Tariffs Add Cost Pressure, Particularly in P&R
Management disclosed roughly $4 million of tariffs incurred in the quarter, with the burden falling largely on the P&R segment and contributing to its softer profit profile. The company is absorbing and mitigating part of these costs but assumes no refunds in its outlook and expects tariff payments to persist at current levels, effectively baking this drag into its earnings framework.
International Volatility and Middle East Exposure Create Noise
International performance was described as choppy, with early‑year disruptions such as doctor and nurse strikes and other local issues suppressing volumes in certain markets. Enovis also flagged revenue exposure in the Middle East of about $1–2 million per month, and while management believes this can be absorbed within existing guidance, it acknowledged the region as a source of near‑term uncertainty.
Selling Days and Seasonality Mask Underlying Momentum
The quarter was pressured by fewer selling days, which management estimated created roughly a 240 basis point headwind to reported growth, artificially muting the underlying demand trends. Those lost days are expected to partially return, with one day added back in the second quarter and another in the fourth, and the team reminded investors that cash flow is seasonally softer in the first quarter due to bonus payments and major industry events.
SEC-Driven Change Narrows Adjusted EBITDA Flexibility
Following discussions with regulators, Enovis revised its adjusted EBITDA definition starting in the quarter, no longer excluding inventory step‑up charges linked to acquisitions such as Lima. The shift, which aligns with SEC staff conclusions, reduces comparability to prior non‑GAAP figures but brings the company’s reporting closer to regulatory expectations and leaves underlying economic performance unchanged.
P&R and Spending Weigh on Segment Margins
While topline trends were encouraging in Recon, P&R’s modest 1% organic growth and disproportionate tariff exposure constrained overall profit progression, contributing to the small underlying dip in EBITDA margin. At the same time, higher R&D investments, integration spending, and about $53 million of quarterly outflows for property, plant, equipment, and intangibles lifted investment cash outflows, signaling a deliberate push to fund innovation and integration.

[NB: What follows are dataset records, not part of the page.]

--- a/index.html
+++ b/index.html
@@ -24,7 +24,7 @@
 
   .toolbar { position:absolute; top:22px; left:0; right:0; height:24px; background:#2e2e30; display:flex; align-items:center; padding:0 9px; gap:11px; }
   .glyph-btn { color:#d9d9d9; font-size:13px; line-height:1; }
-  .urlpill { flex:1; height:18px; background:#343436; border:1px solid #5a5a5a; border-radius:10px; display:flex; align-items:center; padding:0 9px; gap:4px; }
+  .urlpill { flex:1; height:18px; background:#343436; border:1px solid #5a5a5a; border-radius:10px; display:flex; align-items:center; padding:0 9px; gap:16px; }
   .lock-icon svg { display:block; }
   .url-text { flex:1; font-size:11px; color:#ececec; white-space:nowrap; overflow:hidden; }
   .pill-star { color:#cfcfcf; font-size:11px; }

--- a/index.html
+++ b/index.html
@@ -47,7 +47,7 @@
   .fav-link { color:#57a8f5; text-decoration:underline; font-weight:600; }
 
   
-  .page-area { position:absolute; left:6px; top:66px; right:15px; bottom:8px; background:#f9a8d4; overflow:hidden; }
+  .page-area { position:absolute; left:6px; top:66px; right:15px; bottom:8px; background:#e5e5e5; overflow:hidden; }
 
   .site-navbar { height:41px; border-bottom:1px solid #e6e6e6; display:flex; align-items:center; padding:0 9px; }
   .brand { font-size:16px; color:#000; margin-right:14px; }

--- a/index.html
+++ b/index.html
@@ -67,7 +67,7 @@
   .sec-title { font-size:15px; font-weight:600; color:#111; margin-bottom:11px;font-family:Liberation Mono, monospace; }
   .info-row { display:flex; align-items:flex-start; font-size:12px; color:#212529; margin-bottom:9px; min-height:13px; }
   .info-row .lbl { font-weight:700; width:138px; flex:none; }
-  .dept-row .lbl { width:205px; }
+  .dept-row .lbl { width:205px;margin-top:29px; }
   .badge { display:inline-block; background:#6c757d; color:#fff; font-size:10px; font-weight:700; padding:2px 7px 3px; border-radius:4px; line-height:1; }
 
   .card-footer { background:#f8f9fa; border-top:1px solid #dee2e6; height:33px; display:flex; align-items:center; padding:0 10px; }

Guidance Discipline Reflects Macro Caution Despite Momentum
Management reaffirmed its 2026 framework, expecting revenue to be balanced between the first and second halves of the year and targeting free cash flow conversion above 25%, even while absorbing Middle East disruptions and supply‑chain inflation. The team cited ongoing macro and geopolitical uncertainty as reasons not to raise guidance despite solid early‑year Recon traction, underscoring a preference for prudence over optimism as they navigate tariffs, FX swings, and volatile international conditions.
Enovis’s earnings call delivered a constructive message: strong Recon growth, improving margins, and better free cash flow are building a solid foundation, while innovation platforms like Arvis and Nebula deepen its competitive moat. Risks from tariffs, international volatility, and modest P&R performance remain, but the company’s steady guidance and disciplined capital allocation suggest a balanced risk‑reward profile for investors tracking its long‑term health‑care growth story.